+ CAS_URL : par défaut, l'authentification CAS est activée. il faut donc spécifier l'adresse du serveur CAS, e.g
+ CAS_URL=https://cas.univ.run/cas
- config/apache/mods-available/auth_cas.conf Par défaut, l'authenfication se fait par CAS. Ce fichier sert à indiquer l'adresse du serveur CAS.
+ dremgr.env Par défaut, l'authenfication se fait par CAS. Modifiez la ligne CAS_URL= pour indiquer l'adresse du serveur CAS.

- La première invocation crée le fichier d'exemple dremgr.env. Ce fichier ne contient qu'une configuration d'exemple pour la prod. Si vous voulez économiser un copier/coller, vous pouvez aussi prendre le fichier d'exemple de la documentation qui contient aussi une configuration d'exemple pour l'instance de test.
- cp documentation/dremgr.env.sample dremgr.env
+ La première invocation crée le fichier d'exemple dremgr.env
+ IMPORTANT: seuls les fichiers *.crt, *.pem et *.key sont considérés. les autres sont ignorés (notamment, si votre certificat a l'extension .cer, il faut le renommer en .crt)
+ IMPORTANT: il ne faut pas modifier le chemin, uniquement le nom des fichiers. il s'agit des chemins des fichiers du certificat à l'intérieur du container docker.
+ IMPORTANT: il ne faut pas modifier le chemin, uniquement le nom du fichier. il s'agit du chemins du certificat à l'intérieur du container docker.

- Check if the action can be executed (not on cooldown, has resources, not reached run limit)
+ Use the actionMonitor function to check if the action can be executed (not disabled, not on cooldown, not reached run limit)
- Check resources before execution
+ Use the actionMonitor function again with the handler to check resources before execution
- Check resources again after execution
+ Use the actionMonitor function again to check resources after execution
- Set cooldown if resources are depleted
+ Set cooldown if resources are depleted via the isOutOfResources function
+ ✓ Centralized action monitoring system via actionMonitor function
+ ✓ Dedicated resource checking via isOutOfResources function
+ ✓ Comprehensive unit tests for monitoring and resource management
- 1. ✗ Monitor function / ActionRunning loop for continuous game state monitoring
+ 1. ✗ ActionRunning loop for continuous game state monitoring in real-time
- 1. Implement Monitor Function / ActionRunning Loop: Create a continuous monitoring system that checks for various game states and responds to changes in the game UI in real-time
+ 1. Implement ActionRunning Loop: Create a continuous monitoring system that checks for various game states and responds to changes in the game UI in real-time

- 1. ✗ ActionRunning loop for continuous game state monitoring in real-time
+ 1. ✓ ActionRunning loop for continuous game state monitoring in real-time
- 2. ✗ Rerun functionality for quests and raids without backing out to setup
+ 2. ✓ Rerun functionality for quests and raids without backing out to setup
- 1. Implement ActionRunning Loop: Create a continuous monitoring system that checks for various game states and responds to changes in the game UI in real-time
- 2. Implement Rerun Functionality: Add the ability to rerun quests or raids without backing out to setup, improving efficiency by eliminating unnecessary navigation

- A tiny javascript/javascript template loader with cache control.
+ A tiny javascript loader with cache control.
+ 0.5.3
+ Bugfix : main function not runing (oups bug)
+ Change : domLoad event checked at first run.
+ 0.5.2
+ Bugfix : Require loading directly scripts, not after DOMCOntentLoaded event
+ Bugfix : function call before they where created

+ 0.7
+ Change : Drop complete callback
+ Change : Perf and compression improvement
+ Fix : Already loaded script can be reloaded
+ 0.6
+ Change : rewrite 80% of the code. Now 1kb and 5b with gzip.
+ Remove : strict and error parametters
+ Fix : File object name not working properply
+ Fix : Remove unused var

AIM OF THE TASK ::
Everything in the data above must be reproduced exactly.

RESULT OF THE TASK ::
+ CAS_URL : par défaut, l'authentification CAS est activée. il faut donc spécifier l'adresse du serveur CAS, e.g
+ CAS_URL=https://cas.univ.run/cas
- config/apache/mods-available/auth_cas.conf Par défaut, l'authenfication se fait par CAS. Ce fichier sert à indiquer l'adresse du serveur CAS.
+ dremgr.env Par défaut, l'authenfication se fait par CAS. Modifiez la ligne CAS_URL= pour indiquer l'adresse du serveur CAS.

- La première invocation crée le fichier d'exemple dremgr.env. Ce fichier ne contient qu'une configuration d'exemple pour la prod. Si vous voulez économiser un copier/coller, vous pouvez aussi prendre le fichier d'exemple de la documentation qui contient aussi une configuration d'exemple pour l'instance de test.
- cp documentation/dremgr.env.sample dremgr.env
+ La première invocation crée le fichier d'exemple dremgr.env
+ IMPORTANT: seuls les fichiers *.crt, *.pem et *.key sont considérés. les autres sont ignorés (notamment, si votre certificat a l'extension .cer, il faut le renommer en .crt)
+ IMPORTANT: il ne faut pas modifier le chemin, uniquement le nom des fichiers. il s'agit des chemins des fichiers du certificat à l'intérieur du container docker.
+ IMPORTANT: il ne faut pas modifier le chemin, uniquement le nom du fichier. il s'agit du chemins du certificat à l'intérieur du container docker.

- Check if the action can be executed (not on cooldown, has resources, not reached run limit)
+ Use the actionMonitor function to check if the action can be executed (not disabled, not on cooldown, not reached run limit)
- Check resources before execution
+ Use the actionMonitor function again with the handler to check resources before execution
- Check resources again after execution
+ Use the actionMonitor function again to check resources after execution
- Set cooldown if resources are depleted
+ Set cooldown if resources are depleted via the isOutOfResources function
+ ✓ Centralized action monitoring system via actionMonitor function
+ ✓ Dedicated resource checking via isOutOfResources function
+ ✓ Comprehensive unit tests for monitoring and resource management
- 1. ✗ Monitor function / ActionRunning loop for continuous game state monitoring
+ 1. ✗ ActionRunning loop for continuous game state monitoring in real-time
- 1. Implement Monitor Function / ActionRunning Loop: Create a continuous monitoring system that checks for various game states and responds to changes in the game UI in real-time
+ 1. Implement ActionRunning Loop: Create a continuous monitoring system that checks for various game states and responds to changes in the game UI in real-time

- 1. ✗ ActionRunning loop for continuous game state monitoring in real-time
+ 1. ✓ ActionRunning loop for continuous game state monitoring in real-time
- 2. ✗ Rerun functionality for quests and raids without backing out to setup
+ 2. ✓ Rerun functionality for quests and raids without backing out to setup
- 1. Implement ActionRunning Loop: Create a continuous monitoring system that checks for various game states and responds to changes in the game UI in real-time
- 2. Implement Rerun Functionality: Add the ability to rerun quests or raids without backing out to setup, improving efficiency by eliminating unnecessary navigation

- A tiny javascript/javascript template loader with cache control.
+ A tiny javascript loader with cache control.
+ 0.5.3
+ Bugfix : main function not runing (oups bug)
+ Change : domLoad event checked at first run.
+ 0.5.2
+ Bugfix : Require loading directly scripts, not after DOMCOntentLoaded event
+ Bugfix : function call before they where created

+ 0.7
+ Change : Drop complete callback
+ Change : Perf and compression improvement
+ Fix : Already loaded script can be reloaded
+ 0.6
+ Change : rewrite 80% of the code. Now 1kb and 5b with gzip.
+ Remove : strict and error parametters
+ Fix : File object name not working properply
+ Fix : Remove unused var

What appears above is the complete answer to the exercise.